Patrícia Costa Reis é pediatra no Hospital de Santa Maria e investigadora no Instituto de Medicina Molecular. Dedica-se ao estudo do lúpus, uma doença auto-imune complexa. Fez o doutoramente nos Estados Unidos e agora pretende continuar o seu trabalho de investigação nesta área. Com testes feitos em ratinhos e também através de ensaios com pacientes e voluntários pretende testar um novo paradigma relativo a esta patologia. Nomeadamente verificar se nos doentes com lúpus há uma maior permeabilidade do intestino, o que poderá levar a que haja passagem de bactérias para a corrente sanguínea. Esta “migração” poderia justificar a ativação crónica do sistema de defesa, que se verifica nos doentes com patologia auto-imune. Se a hipótese for confirmada, surgem novas estratégias de tratamento, que passam pelo uso de antibióticos e vacinas. Enérgica e com um entusiasmo contagiante, é mãe de duas crianças pequenas e foi uma das quatro vencedoras da 15ª edição das Medalhas de Honra L’Oreal para as Mulheres na Ciência
Como se deu a sua entrada no mundo da Ciência?

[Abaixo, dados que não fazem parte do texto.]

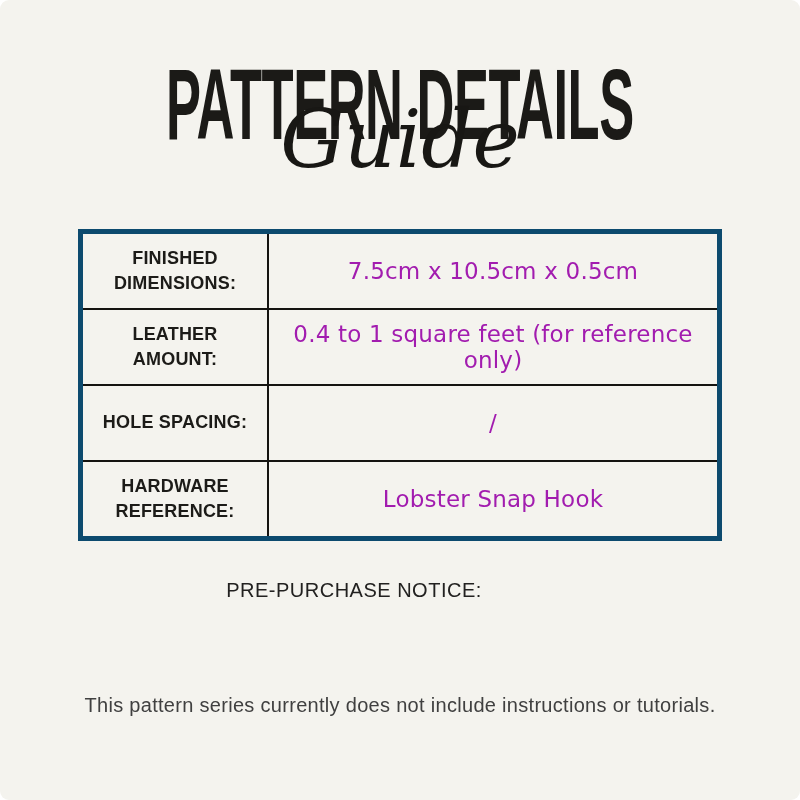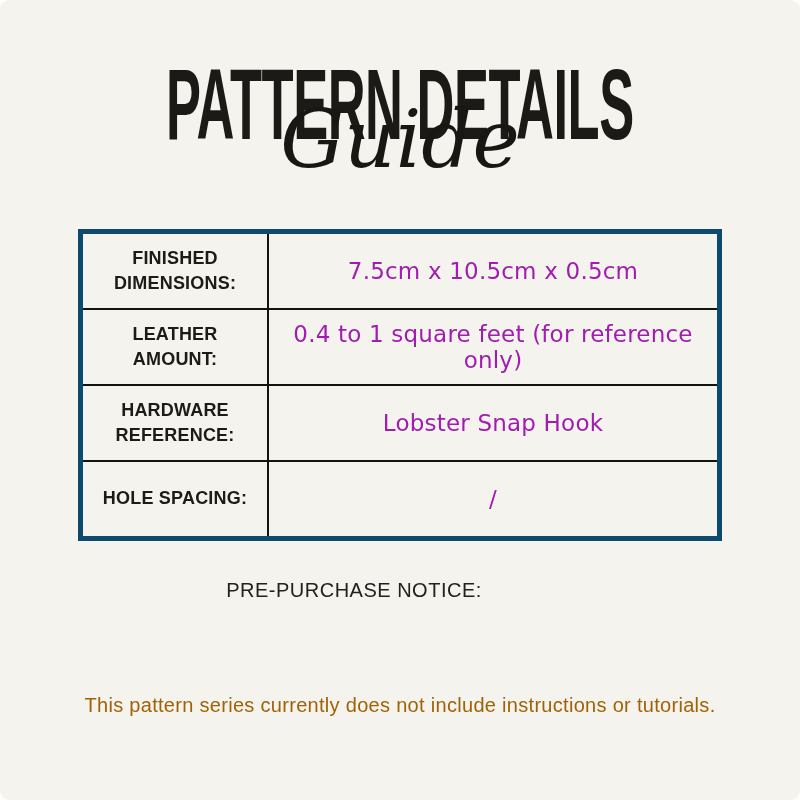"HARDWARE REFERENCE:" tr { order: before "HOLE SPACING:" -> after "HOLE SPACING:" }
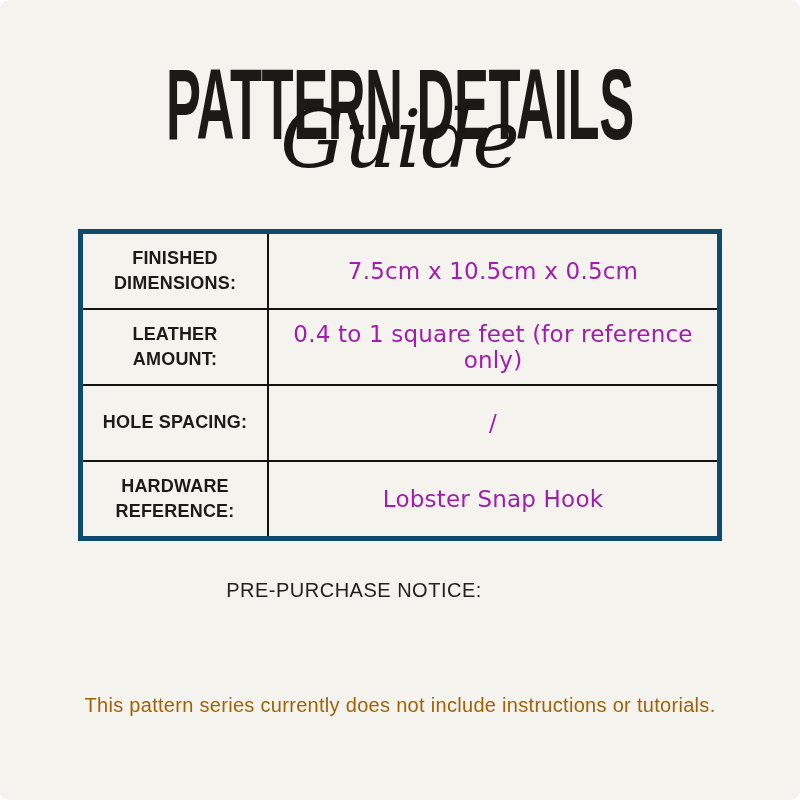"This pattern series currently does" .notice-line-2 { color: #a16207 -> #404040 }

Fiz parte do Programa de Formação Médica Avançada da Gulbenkian – só houve quatro edições e tive a sorte de fazer parte de uma delas. Este programa, que recrutava dez médicos a cada edição, existiu graças a duas pessoas, o António Coutinho e a Leonor Parreira. Grandes pensadores em Ciência, que perceberam a importância de haver médicos a fazer invesigação em Portugal. Algo que se valoriza muito nos países anglo-saxónicos. Cá estamos assoberdados com trabalho clínico e é muito difícil fazer Ciência.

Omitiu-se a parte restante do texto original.